Al-Sadr insiste sur le fait qu’il veut écarter le chef de la coalition de l’État de droit, Nuri al-Maliki, et l’empêcher d’obtenir un quelconque poste dans le prochain gouvernement en raison des vieux différends entre les deux parties qui remontent à 2009, après qu’al-Maliki a lancé une opération militaire contre les partisans d’al-Sadr.

Al-Sadr possède actuellement le plus grand bloc parlementaire avec 73 sièges, tandis qu’Al-Maliki en possède 34.

Dans un contexte connexe, le site iranien « Middle East News » a indiqué que les informations indiquent que « Hadi al-Amiri a accepté les conditions de Muqtada al-Sadr, et rejoindra bientôt sa coalition. »

Le site web a cité des sources informées disant que « la condition la plus difficile qu’al-Sadr a fixé pour la coalition est le retrait de Nuri al-Maliki de toute coalition dans le prochain gouvernement, et maintenant, après plusieurs séries de consultations, il est devenu clair que Hadi al-Amiri avait accepté les conditions de Muqtada al-Sadr. »

« Bengin Rekani », membre éminent du Parti démocratique du Kurdistan dirigé par Massoud Barzani, a tweeté sur la future coalition au pouvoir sur la scène politique irakienne et a écrit : « La coalition au pouvoir sera composée de Sadr, Barzani, Al-Halbousi et Al-Amiri. »

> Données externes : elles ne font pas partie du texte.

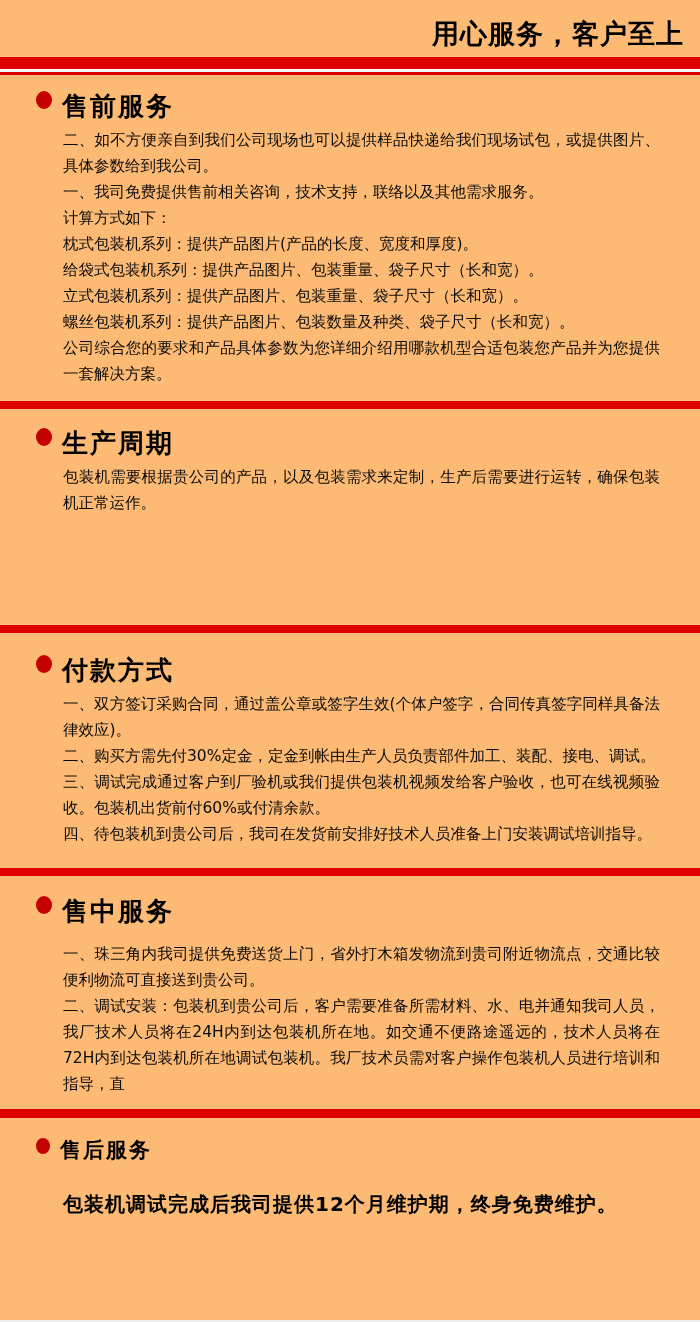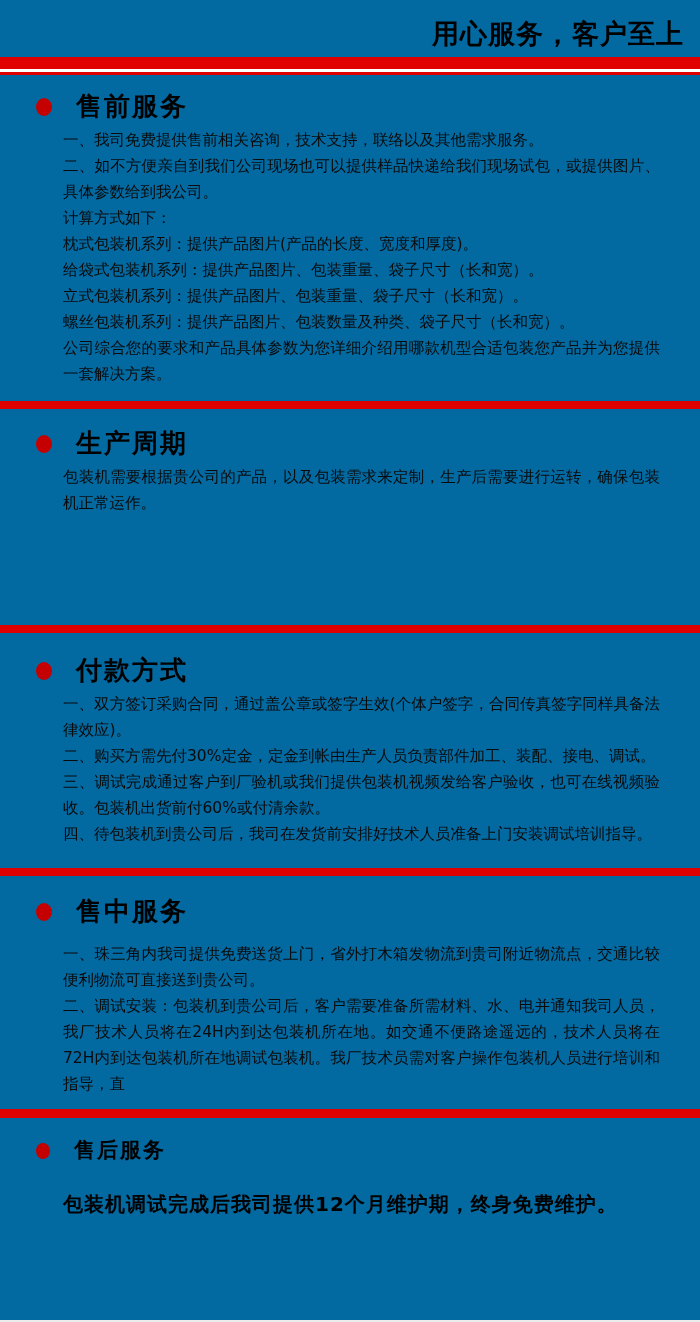--- a/index.html
+++ b/index.html
@@ -6,21 +6,21 @@
   body{
     width:700px;
     font-family:"DejaVu Sans","Liberation Sans",sans-serif;
     color:#111;
   }
   .page{
     position:relative;
     width:700px;
     height:1322px;
     box-sizing:border-box;
-    background:#0369a1;
+    background:#fdba74;
     overflow:hidden;
     border-bottom:2px solid #ececec;
   }
   
   .header-slogan{
     box-sizing:border-box;
     height:57px;
     padding:17px 16px 0 0;
     text-align:right;
     font-size:27px;
@@ -39,22 +39,22 @@
     padding:0 40px 0 36px;
     overflow:hidden;
   }
   .sec1{height:326px;}
   .sec2{height:216px;}
   .sec3{height:235px;}
   .sec4{height:233px;}
   .sec5{height:163px;}
   .trow{
     display:flex;
-    align-items:center;
-    gap:24px;
+    align-items:flex-start;
+    gap:10px;
   }
   .mt16{margin-top:16px;}
   .mt19{margin-top:19px;}
   .mt22{margin-top:22px;}
   .mt30{margin-top:20px;}
   .dot{
     flex:0 0 auto;
     width:16px;
     height:18px;
     border-radius:50%;
@@ -101,22 +101,22 @@
     <div class="bar-gap"></div>
     <div class="bar-thin"></div>
   </div>
 
   <section class="sec sec1">
     <div class="trow mt16">
       <span class="dot"></span>
       <h2 class="stitle">售前服务</h2>
     </div>
     <div class="sbody">
+      <p>二、如不方便亲自到我们公司现场也可以提供样品快递给我们现场试包，或提供图片、具体参数给到我公司。</p>
       <p>一、我司免费提供售前相关咨询，技术支持，联络以及其他需求服务。</p>
-      <p>二、如不方便亲自到我们公司现场也可以提供样品快递给我们现场试包，或提供图片、具体参数给到我公司。</p>
       <p>计算方式如下：</p>
       <p>枕式包装机系列：提供产品图片(产品的长度、宽度和厚度)。</p>
       <p>给袋式包装机系列：提供产品图片、包装重量、袋子尺寸（长和宽）。</p>
       <p>立式包装机系列：提供产品图片、包装重量、袋子尺寸（长和宽）。</p>
       <p>螺丝包装机系列：提供产品图片、包装数量及种类、袋子尺寸（长和宽）。</p>
       <p>公司综合您的要求和产品具体参数为您详细介绍用哪款机型合适包装您产品并为您提供一套解决方案。</p>
     </div>
   </section>
   <div class="divider"></div>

Cela signifie qu’il n’y aura pas de place dans le prochain gouvernement pour la coalition de l’État de droit, qui dispose du plus grand nombre de sièges parlementaires parmi les factions chiites après la liste d’al-Sadr.

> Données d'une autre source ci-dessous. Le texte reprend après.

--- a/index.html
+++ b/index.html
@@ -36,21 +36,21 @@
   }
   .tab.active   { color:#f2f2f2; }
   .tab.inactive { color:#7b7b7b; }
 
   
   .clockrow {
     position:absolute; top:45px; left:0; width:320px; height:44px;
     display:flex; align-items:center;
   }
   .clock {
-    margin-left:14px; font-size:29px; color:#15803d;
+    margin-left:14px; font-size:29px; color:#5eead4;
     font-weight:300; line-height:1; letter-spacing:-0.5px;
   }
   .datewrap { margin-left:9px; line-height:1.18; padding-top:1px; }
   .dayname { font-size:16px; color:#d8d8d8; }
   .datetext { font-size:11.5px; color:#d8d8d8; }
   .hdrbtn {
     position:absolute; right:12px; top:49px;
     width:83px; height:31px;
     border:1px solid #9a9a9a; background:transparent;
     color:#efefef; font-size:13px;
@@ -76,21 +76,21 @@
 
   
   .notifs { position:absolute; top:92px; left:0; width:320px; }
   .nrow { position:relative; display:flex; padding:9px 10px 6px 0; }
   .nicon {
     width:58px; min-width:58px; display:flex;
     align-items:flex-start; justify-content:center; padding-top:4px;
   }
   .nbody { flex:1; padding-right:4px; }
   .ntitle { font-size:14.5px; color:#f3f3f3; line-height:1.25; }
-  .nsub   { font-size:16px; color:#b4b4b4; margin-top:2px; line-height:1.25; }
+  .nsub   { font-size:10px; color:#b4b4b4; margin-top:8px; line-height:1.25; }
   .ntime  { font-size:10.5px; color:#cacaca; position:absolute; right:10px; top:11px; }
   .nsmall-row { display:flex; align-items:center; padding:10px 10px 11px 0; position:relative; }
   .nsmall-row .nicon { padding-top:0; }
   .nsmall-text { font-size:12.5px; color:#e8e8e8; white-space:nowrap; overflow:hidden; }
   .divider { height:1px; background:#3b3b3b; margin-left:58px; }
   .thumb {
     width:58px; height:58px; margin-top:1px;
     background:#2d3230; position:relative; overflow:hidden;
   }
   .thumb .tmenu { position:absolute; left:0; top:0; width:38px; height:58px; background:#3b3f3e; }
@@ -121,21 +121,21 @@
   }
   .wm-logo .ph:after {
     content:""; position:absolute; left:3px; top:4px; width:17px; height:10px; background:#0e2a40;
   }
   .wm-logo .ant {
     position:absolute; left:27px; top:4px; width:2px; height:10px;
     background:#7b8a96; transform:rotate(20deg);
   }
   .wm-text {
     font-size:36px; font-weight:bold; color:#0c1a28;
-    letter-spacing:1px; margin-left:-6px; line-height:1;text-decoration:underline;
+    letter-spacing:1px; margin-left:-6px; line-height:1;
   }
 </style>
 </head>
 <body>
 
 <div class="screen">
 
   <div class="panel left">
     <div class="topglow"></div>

Le cadre de coordination chiite doit tenir une réunion et prendre une décision finale à cet égard, après quoi Hadi al-Amiri se rendra à Erbil, et au cours des deux prochains jours, sa liste sera officiellement annoncée pour rejoindre l’alliance de Sadr, Barzani et al-Halbousi.

L’Iran refuse d’exclure al-Maliki du processus politique, car il est devenu son homme en Irak après que les partis politiques chiites et les milices armées ont perdu leurs bases populaires, ce qui s’est reflété dans les résultats des récentes élections.

L’Iran a commencé à s’inquiéter de la situation politique en Irak et du changement de la carte de la gouvernance dans le pays, alors que son influence a commencé à décliner après l’absence de son homme, qui a été assassiné il y a deux ans, le commandant de la Force Al-Qods, Qassem Suleimani, par un drone américain près de l’aéroport international de Bagdad.